This is a membership forum. As a guest, you can click around a bit. View 5 pages for free. If you would like to participate, please join.

[ Pitmaster Club Information | Join Now | Login | Contact Us ]

There are 4 page views remaining.


No announcement yet.

Chuck Roast lost flavor

  • Filter
  • Time
  • Show
Clear All
new posts

    Chuck Roast lost flavor

    I smoked my first chuck a few weeks ago, sorry no pics. I followed Meatheads brisket recipe shrunk down. It was a 3.5 lb er. I crutched at 160 and took it to 203 I put 1/2 cup of broth in at the crutch.

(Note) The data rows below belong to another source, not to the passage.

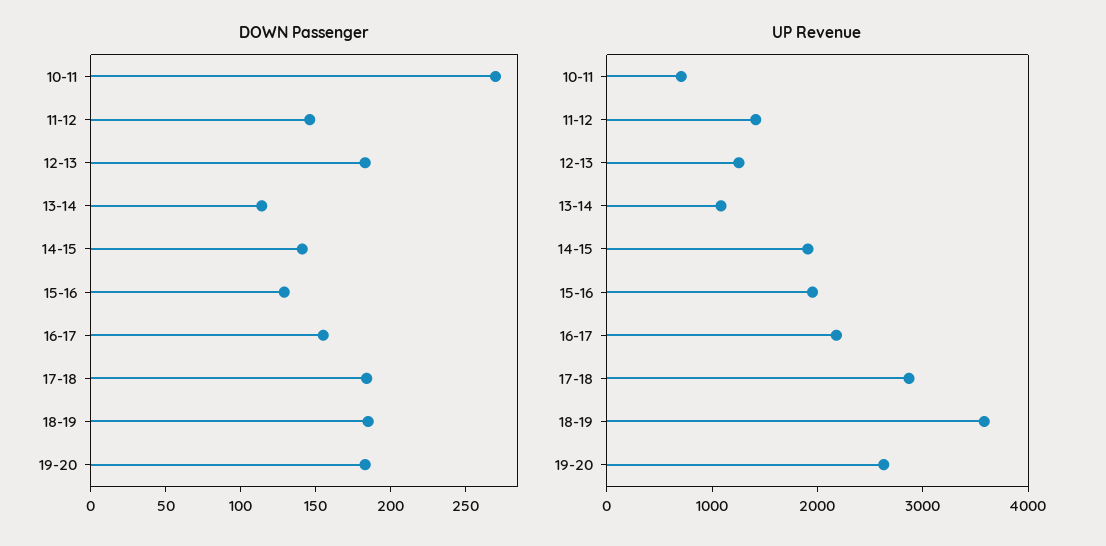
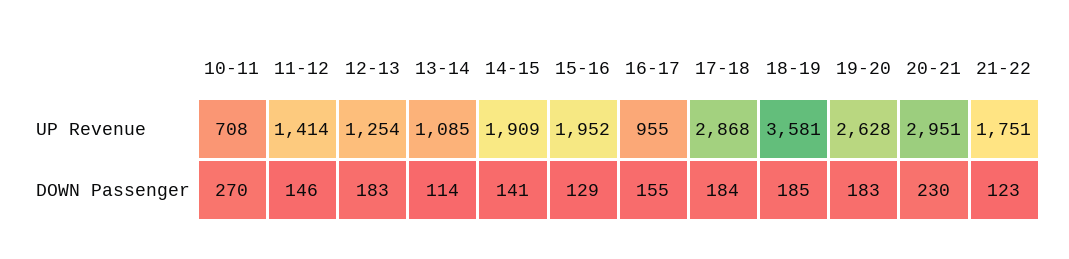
UP Revenue, 16-17: 2200 -> 955
UP Revenue, 20-21: none -> 2951
UP Revenue, 21-22: none -> 1751
DOWN Passenger, 20-21: none -> 230
DOWN Passenger, 21-22: none -> 123

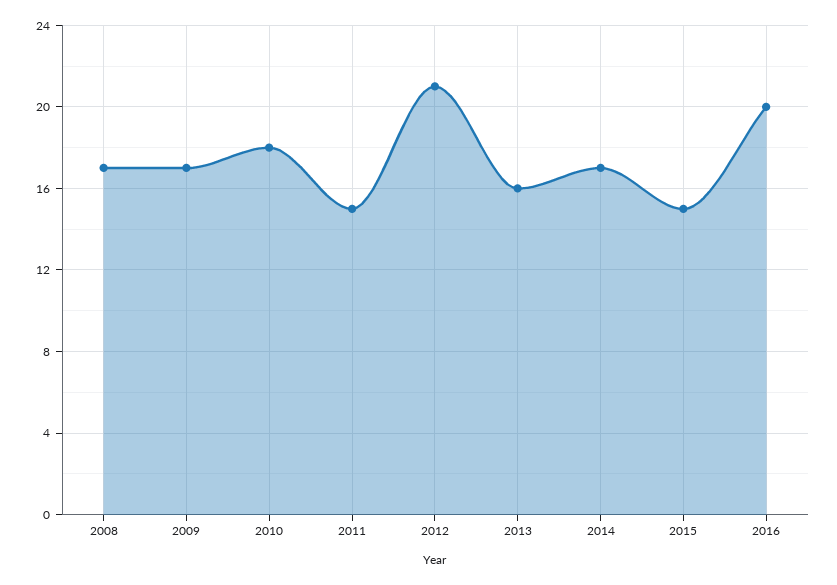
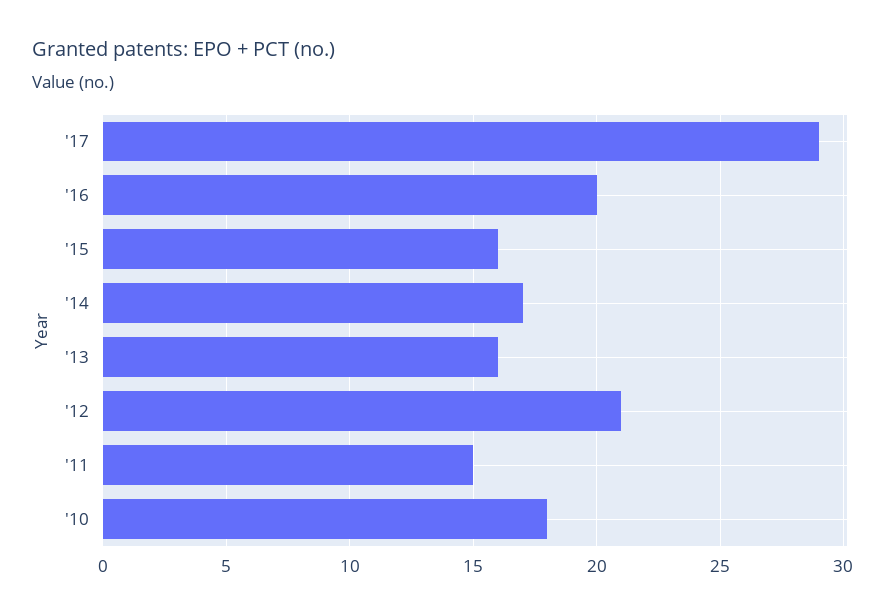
2008: 17 -> none
2009: 17 -> none
2015: 15 -> 16
'17: none -> 29

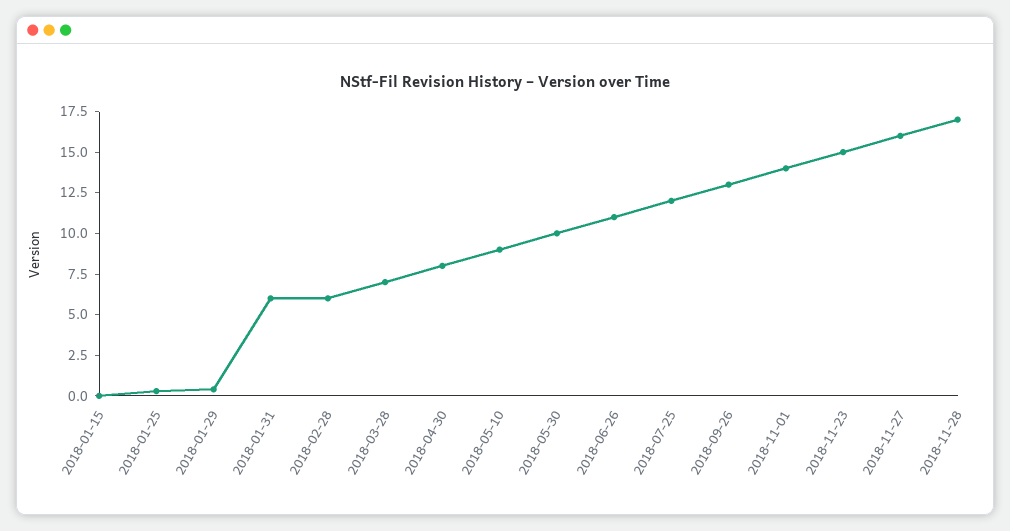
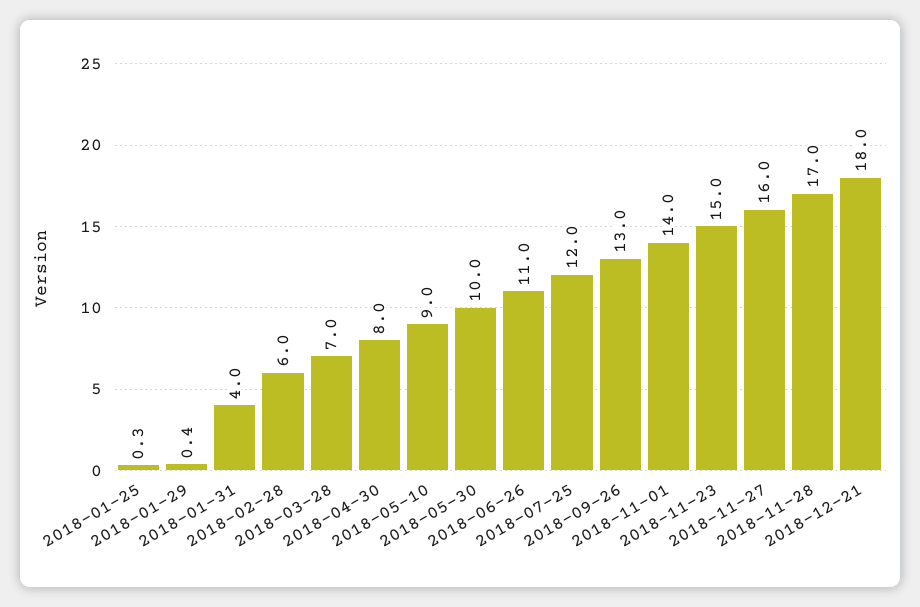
2018-01-15: 0 -> none
2018-01-31: 6 -> 4
2018-12-21: none -> 18

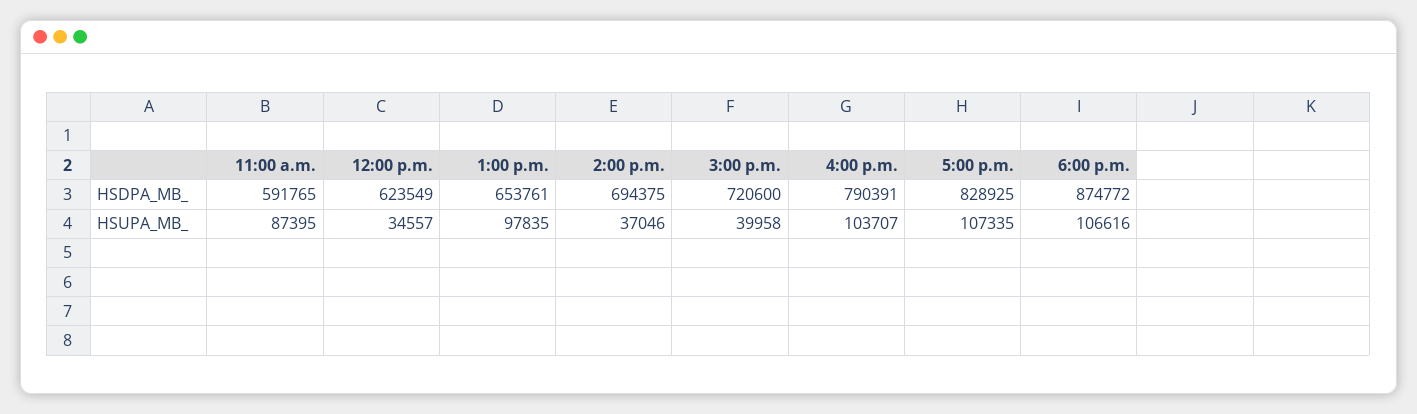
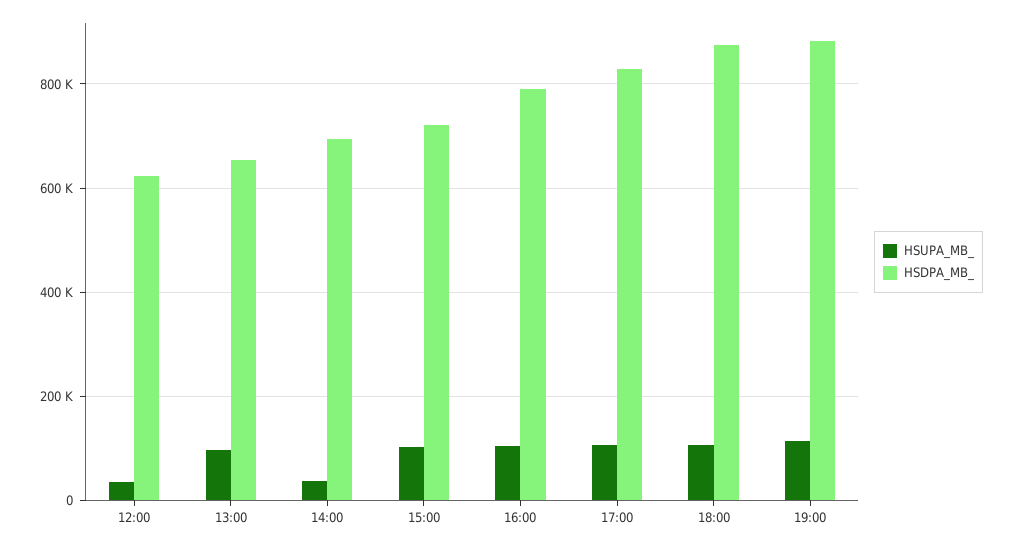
HSDPA_MB_, 11:00 a.m.: 591765 -> none
HSUPA_MB_, 11:00 a.m.: 87395 -> none
HSUPA_MB_, 3:00 p.m.: 39958 -> 100000
HSUPA_MB_, 19:00: none -> 120000
HSDPA_MB_, 19:00: none -> 880000

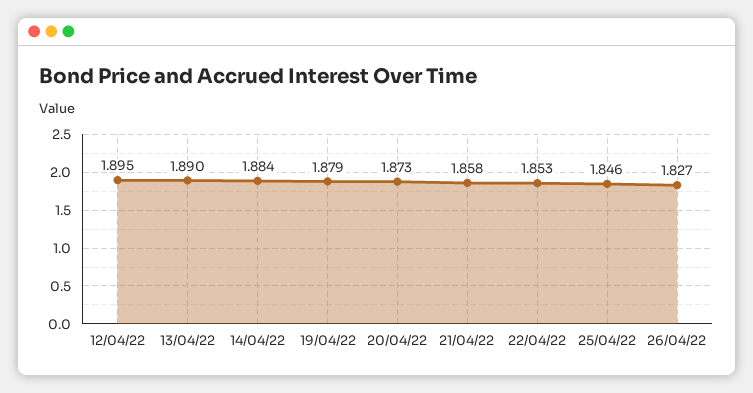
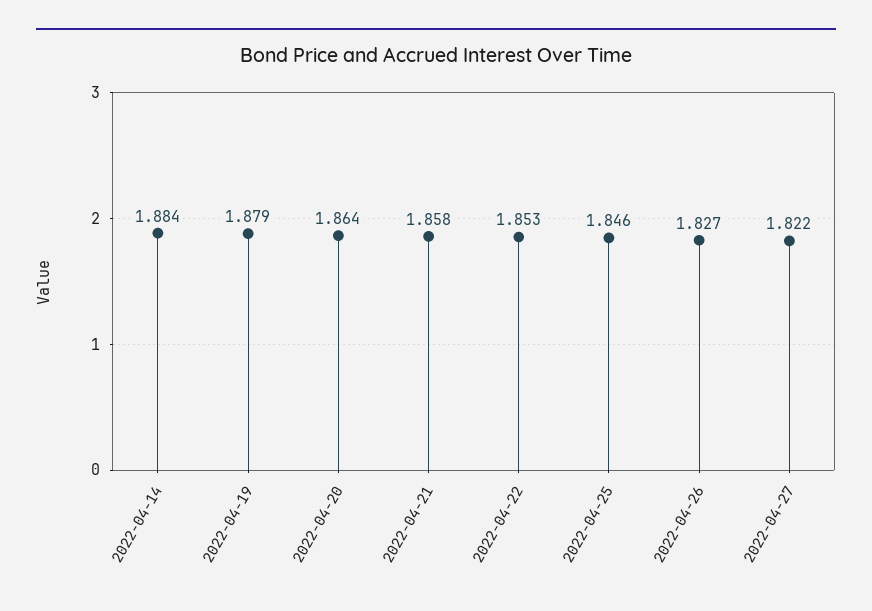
12/04/22: 1.895 -> none
13/04/22: 1.89 -> none
20/04/22: 1.873 -> 1.864
2022-04-27: none -> 1.822

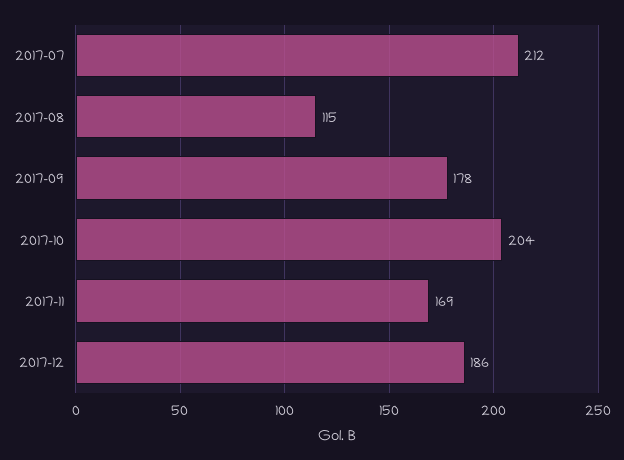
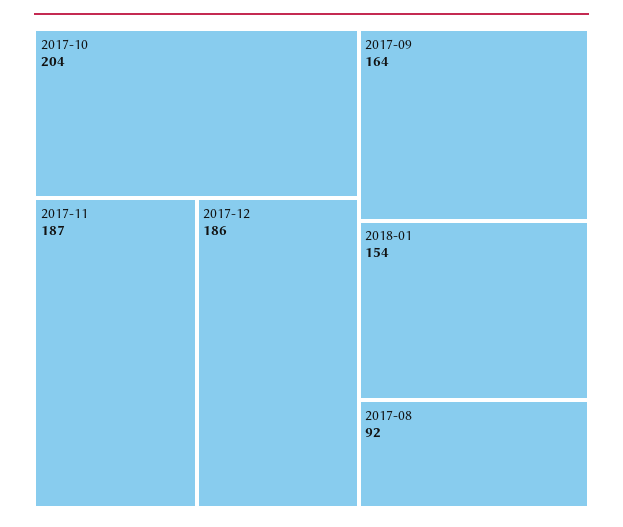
2017-07: 212 -> none
2017-08: 115 -> 92
2017-09: 178 -> 164
2017-11: 169 -> 187
2018-01: none -> 154

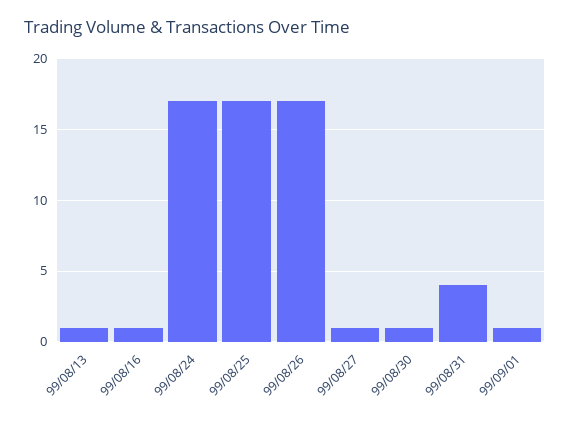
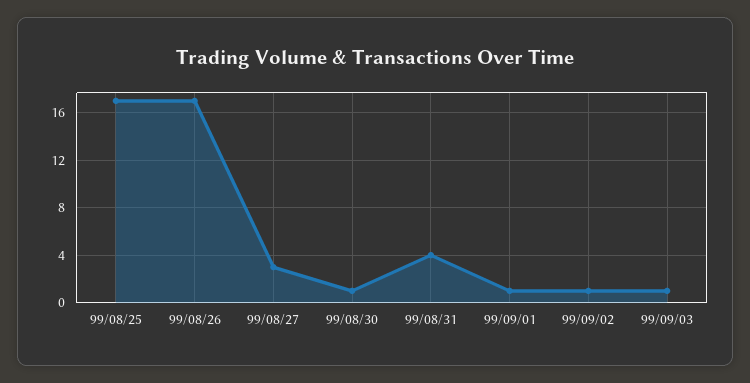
99/08/13: 1 -> none
99/08/16: 1 -> none
99/08/24: 17 -> none
99/08/27: 1 -> 3
99/09/02: none -> 1
99/09/03: none -> 1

I pulled and put in toaster oven at 170 used the maverick to make sure temp was correct. The meat temp only dropped 3-4 degrees over 3 hrs. The chuck was extremely tender and slightly moist but there was a lot of Au jus in the foil I tried to wrap the chuck extremely tight with good foil. My problem is that the jus had all the smoke flavor and most of the moisture. Any ideas on how to avoid the extraction of flavor into the jus and keeping more smoke and moisture in the meat. My thoughts are either used to much broth in the crutch , did not wrap tight enough, not use a oven in place of a cambro or am I supposed to remove meat from foil after crutch and then rewrap? Sorry if this is posted somewhere else I have not seen these in any of the threads I have read so far. Thanks

    I'm sure somebody with more experience with chucks will respond here, but I'd suggest lowering the temp of your toaster oven if you're using it in place of a cambro. I'd set it for 140. A Cambro doesn't add any heat, just lets the temp of the meat slowly reduce (it may actually increase at the start due to residual heat). I'd also add that jus right back in to the pulled meat too.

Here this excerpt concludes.